Defunct railway station in New Zealand

Ohingaiti railway station was a station on the North Island Main Trunk in New Zealand.

Contracts to build the line north of Ōhingaiti were being let in 1892. The line was in place by 1893, but remained unused for many years, until completion of the Makōhine Viaduct. The station site was cleared of bush in 1894 and fenced in 1896. Plans for a station and a ballast pit, 1 mi 21 ch to the north, were made in 1901, with contracts signed by 18 February 1902.

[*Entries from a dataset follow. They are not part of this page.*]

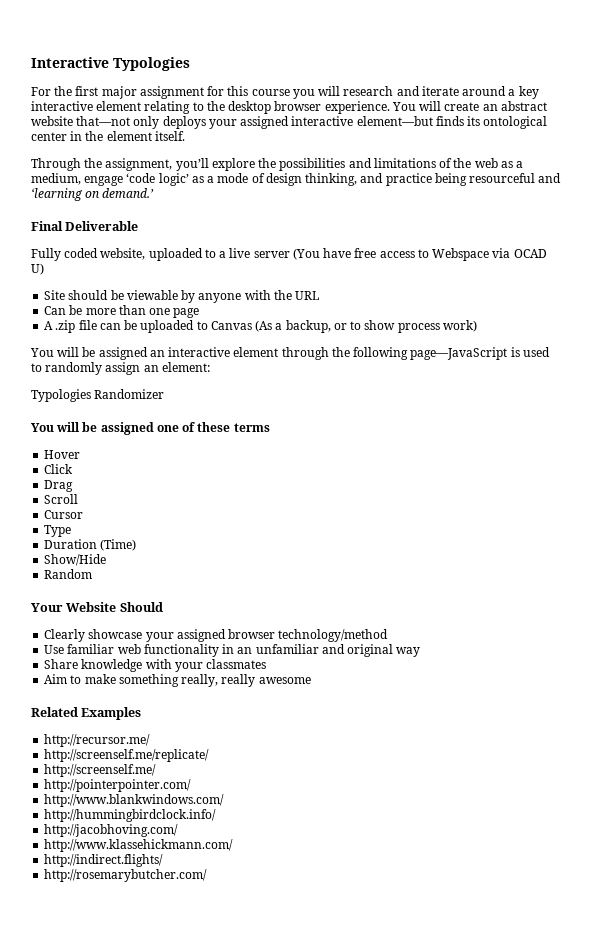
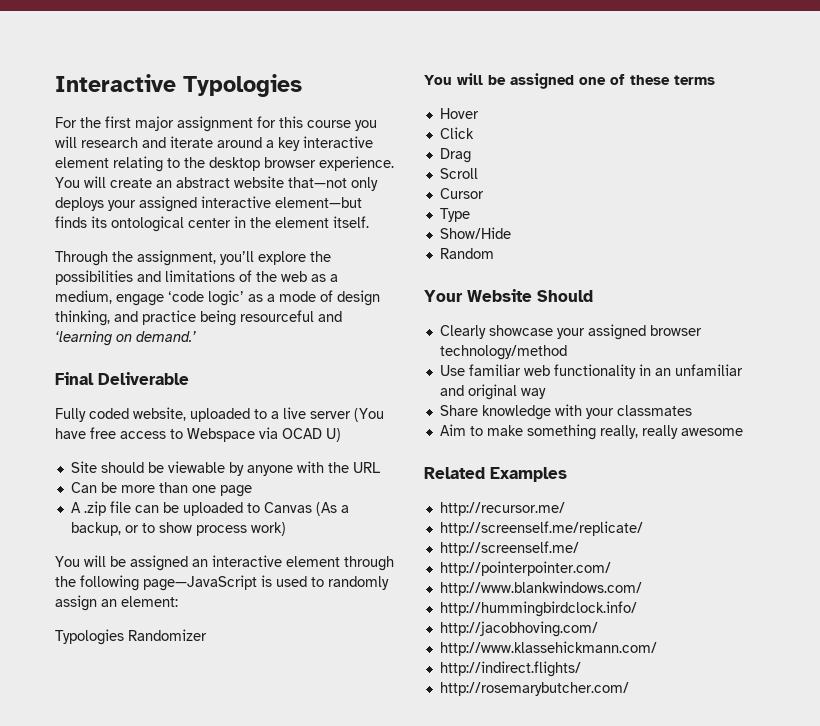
- Duration (Time)

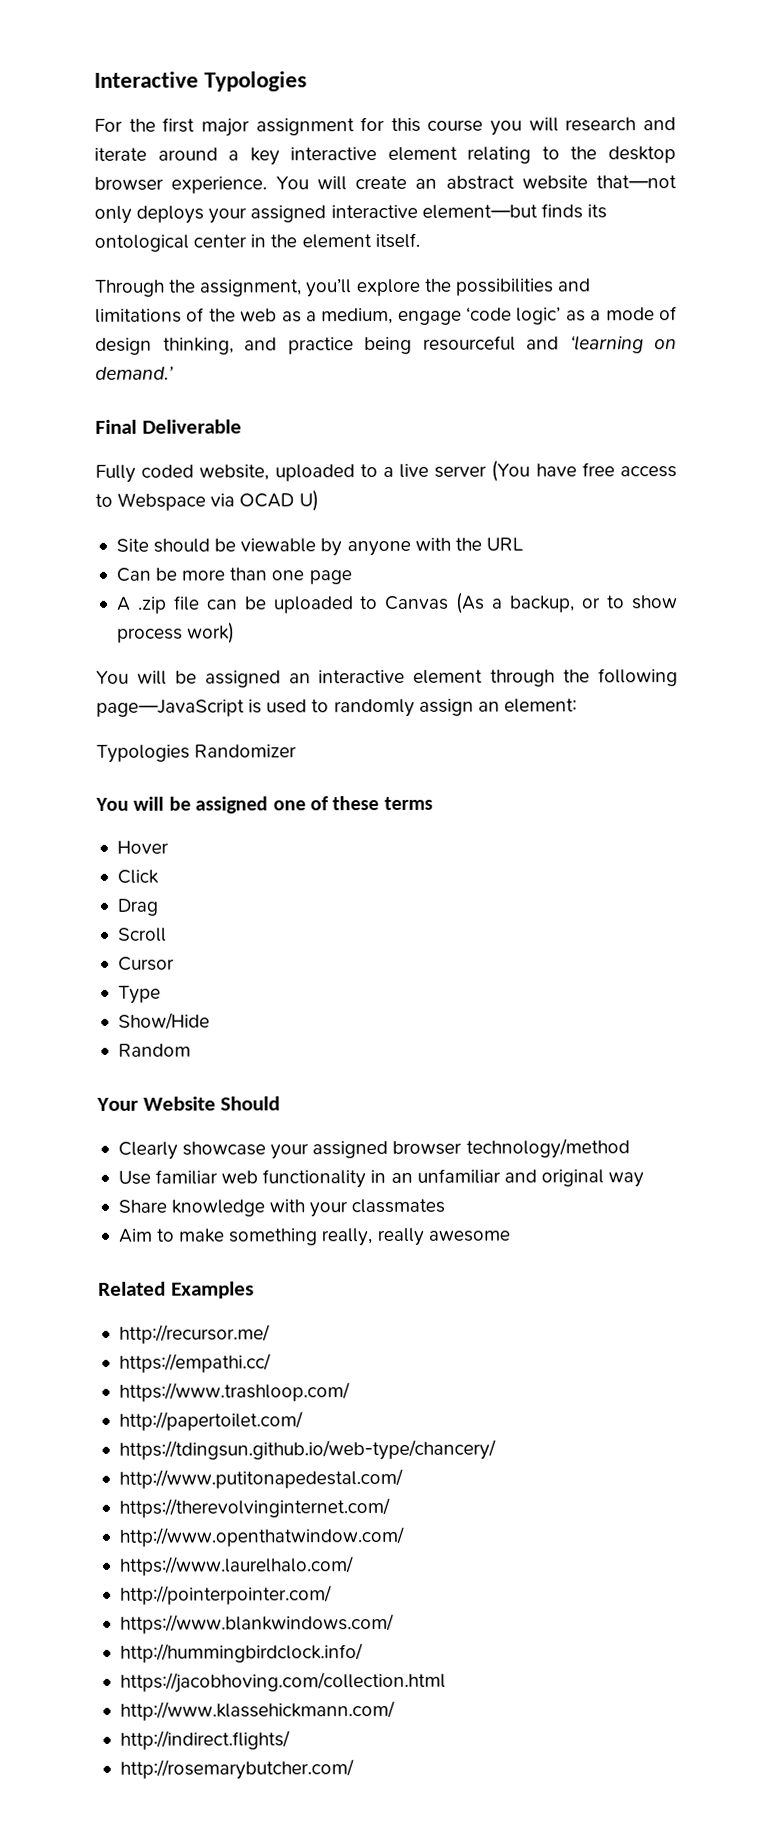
- http://screenself.me/replicate/
- http://screenself.me/
+ https://empathi.cc/
+ https://www.trashloop.com/
+ http://papertoilet.com/
+ https://tdingsun.github.io/web-type/chancery/
+ http://www.putitonapedestal.com/
+ https://therevolvinginternet.com/
+ http://www.openthatwindow.com/
+ https://www.laurelhalo.com/
- http://www.blankwindows.com/
+ https://www.blankwindows.com/
- http://jacobhoving.com/
+ https://jacobhoving.com/collection.html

Makōhine Viaduct was opened on 17 June 1902 and the special train ran on, via Ōhingaiti, to Mangaweka. Dates from 3 July to 30 August 1902 are mentioned for opening goods traffic on the 9 mi 20 ch line from Mangaonoho to Mangaweka and 30 October for its inspection. New Zealand Railways (NZR) took the line over from the Public Works Department on Monday, 3 November 1902, when the stationmaster was transferred from Ōhingaiti to Mangaweka and Ōhingaiti was officially opened as a flag station, with a platform, privies, urinals, 85 wagon passing loop (extended to 100 wagons in 1973), loading bank, goods shed 41 ft x 31 ft, sheep and cattle yards. By November 1904 the platform had been asphalted and there was a stationmaster's house. A Post Office operated by Rys Department staff opened on 21 December 1902 and was moved from station on 19 May 1915. A soundproof room was provided for the telephone in 1908 and it was linked to the telephone exchange in 1916.

The village served by the station gradually shrank. In 1893 there were shops, hotels, a school and a sawmill. In 1901 the population was 464. By 1911 it was down to 342 and 104 in 1921.

The ballast pit closed in 1940 and the stockyards were removed in 1973. A goods shed, loading bank, passing loop and fertiliser siding remained in 1980, but the station closed to all but wagon loads on 21 July 1980 and to all traffic on Saturday, 19 April 1986.

There is now just a single line through the station site and nearly all traces of the old station have been lost, as State Highway 1 has been straightened across the old goods yard.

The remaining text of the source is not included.